All OMOP tables are available through both methods.

R Variables

We’ve seen in the examples above the use of variables prefixed with d$ (d$person, d$measurement, etc).

This data is loaded in lazy format, which means it’s not loaded into memory (allowing quick display of the variable even if it contains billions of rows).
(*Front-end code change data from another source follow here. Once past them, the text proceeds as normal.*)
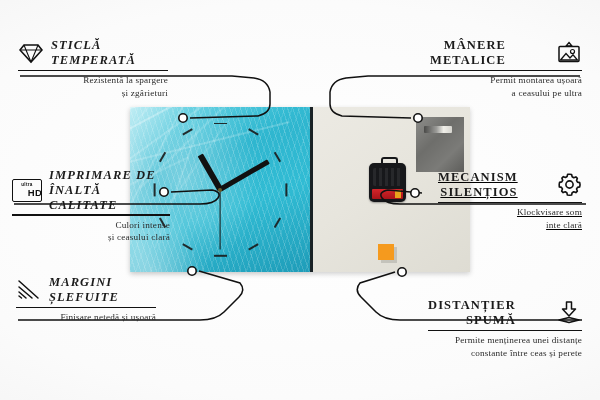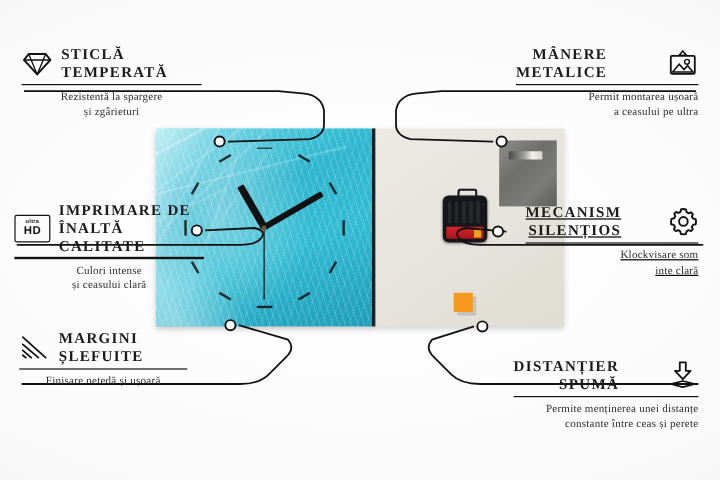--- a/index.html
+++ b/index.html
@@ -91,33 +91,33 @@
     font-family:"Liberation Serif", serif;
     font-weight:700;font-size:12.5px;letter-spacing:1.1px;color:#1b1b1b;
     line-height:1.18;text-transform:uppercase;
   }
   .co-rule{height:1.6px;background:#111;margin-top:2px;}
   .co-sub{
     font-family:"Liberation Serif", serif;
     font-size:9.2px;color:#2b2b2b;line-height:1.35;margin-top:3px;letter-spacing:.2px;
   }
   .left .co-head{justify-content:flex-start;}
-  .left .co-title{text-align:left;}
-  .left .co-sub{text-align:center;}
+  .left .co-title{text-align:left;font-style:italic;}
+  .left .co-sub{text-align:right;}
   .right .co-head{justify-content:space-between;}
   .right .co-title{text-align:right;}
   .right .co-sub{text-align:right;}
   .ico{width:26px;height:26px;flex:0 0 26px;display:flex;align-items:center;justify-content:center;color:#111;}
   .ico svg{display:block;}
   .ico.hd{
     width:28px;height:21px;flex:0 0 28px;border:1.6px solid #111;border-radius:2px;
     flex-direction:column;line-height:1;
   }
   .ico.hd .u{font-family:"Liberation Sans",sans-serif;font-size:4.6px;font-weight:700;letter-spacing:.3px;}
-  .ico.hd .h{font-family:"Liberation Sans",sans-serif;font-size:9.5px;font-weight:700;letter-spacing:.4px;margin-top:.5px;}
+  .ico.hd .h{font-family:"Liberation Sans",sans-serif;font-size:9.5px;font-weight:700;letter-spacing:.4px;margin-top:.5px;padding-left:16px;}
 
   
   #wires{position:absolute;left:0;top:0;width:600px;height:400px;pointer-events:none;}
 </style>
 </head>
 <body>
 
 <div id="stage">
 
   <div class="product">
Once filtering operations are performed, it’s possible to collect this data into memory with the dplyr::collect() function.

In the following example, we filter data from the Measurement table on person_id 2562658 and on measurement_concept_id 3027018 (corresponding to the LOINC concept - Heart rate).

d$measurement %>%
    dplyr::filter(
        person_id == 2562658,
        measurement_concept_id == 3027018
    ) %>%
    dplyr::collect()

Note that these tables are also available for the selected patient group (or subset), with the d$data_subset list.
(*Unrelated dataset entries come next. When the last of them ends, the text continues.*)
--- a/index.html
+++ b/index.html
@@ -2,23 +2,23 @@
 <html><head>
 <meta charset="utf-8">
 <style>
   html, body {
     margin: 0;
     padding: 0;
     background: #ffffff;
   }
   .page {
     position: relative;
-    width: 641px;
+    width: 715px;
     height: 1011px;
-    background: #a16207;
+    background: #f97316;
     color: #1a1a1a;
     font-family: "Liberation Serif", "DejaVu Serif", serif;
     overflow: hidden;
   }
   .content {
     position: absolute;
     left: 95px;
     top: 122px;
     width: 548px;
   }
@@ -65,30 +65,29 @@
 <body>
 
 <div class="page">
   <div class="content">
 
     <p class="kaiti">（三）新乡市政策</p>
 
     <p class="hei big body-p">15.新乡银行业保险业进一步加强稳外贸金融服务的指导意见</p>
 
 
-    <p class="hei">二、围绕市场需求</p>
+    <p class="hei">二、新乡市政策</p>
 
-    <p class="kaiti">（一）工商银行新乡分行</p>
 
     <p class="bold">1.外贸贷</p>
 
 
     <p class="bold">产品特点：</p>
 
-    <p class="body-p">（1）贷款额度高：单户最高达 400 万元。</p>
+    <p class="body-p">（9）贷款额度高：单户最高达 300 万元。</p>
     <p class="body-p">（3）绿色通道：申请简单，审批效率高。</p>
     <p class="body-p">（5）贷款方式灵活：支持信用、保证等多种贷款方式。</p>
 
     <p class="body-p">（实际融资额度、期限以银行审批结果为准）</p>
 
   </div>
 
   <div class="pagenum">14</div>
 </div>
This will display the list of patients in the selected group:

d$data_subset$person

SQL Queries

For interoperability purposes, it’s necessary to be able to query OMOP tables in SQL.

When you import data into LinkR, it’s always a database connection (even when you import SQL or Parquet files, which are read as a DuckDB connection).

It’s possible to query data in SQL via the R function get_query.

This code allows you to display all data from the patient table:

get_query("SELECT * FROM person")

You can also use SQL queries from the tutorial usual OMOP queries.

This query, extracted from this tutorial, allows you to get patient ages:

get_query("
    SELECT 
        v.visit_occurrence_id,
        v.person_id,
        ROUND(
            EXTRACT(EPOCH FROM (
                CAST(v.visit_start_datetime AS TIMESTAMP) - 
                CAST(p.birth_datetime AS TIMESTAMP)
            )) / (365.25 * 86400), 
            1
        ) AS age
    FROM 
        visit_occurrence v
    LEFT JOIN 
        (SELECT person_id, birth_datetime FROM person) p
    ON 
        v.person_id = p.person_id;
")

Querying Other Variables

Other variables, prefixed with m$, can be queried from the console. These variables are intended to be used in plugins.

Here’s the list:

  • m$selected_subset: displays the ID of the patient group selected via the dropdown menu
  • m$selected_person: ID of the patient selected via the dropdown menu
  • m$selected_visit_detail: ID of the hospital stay selected via the dropdown menu
  • m$subsets: list of patient groups available for the open project
  • m$subset_persons: list of patients belonging to the selected patient group (subset)

Conclusion

We've seen how the LinkR console allows us to execute R or Python queries, choosing the output format (console, figure, data table, etc.).


We've also seen how to handle data from a loaded project, which will be useful for creating our first plugin in the next section.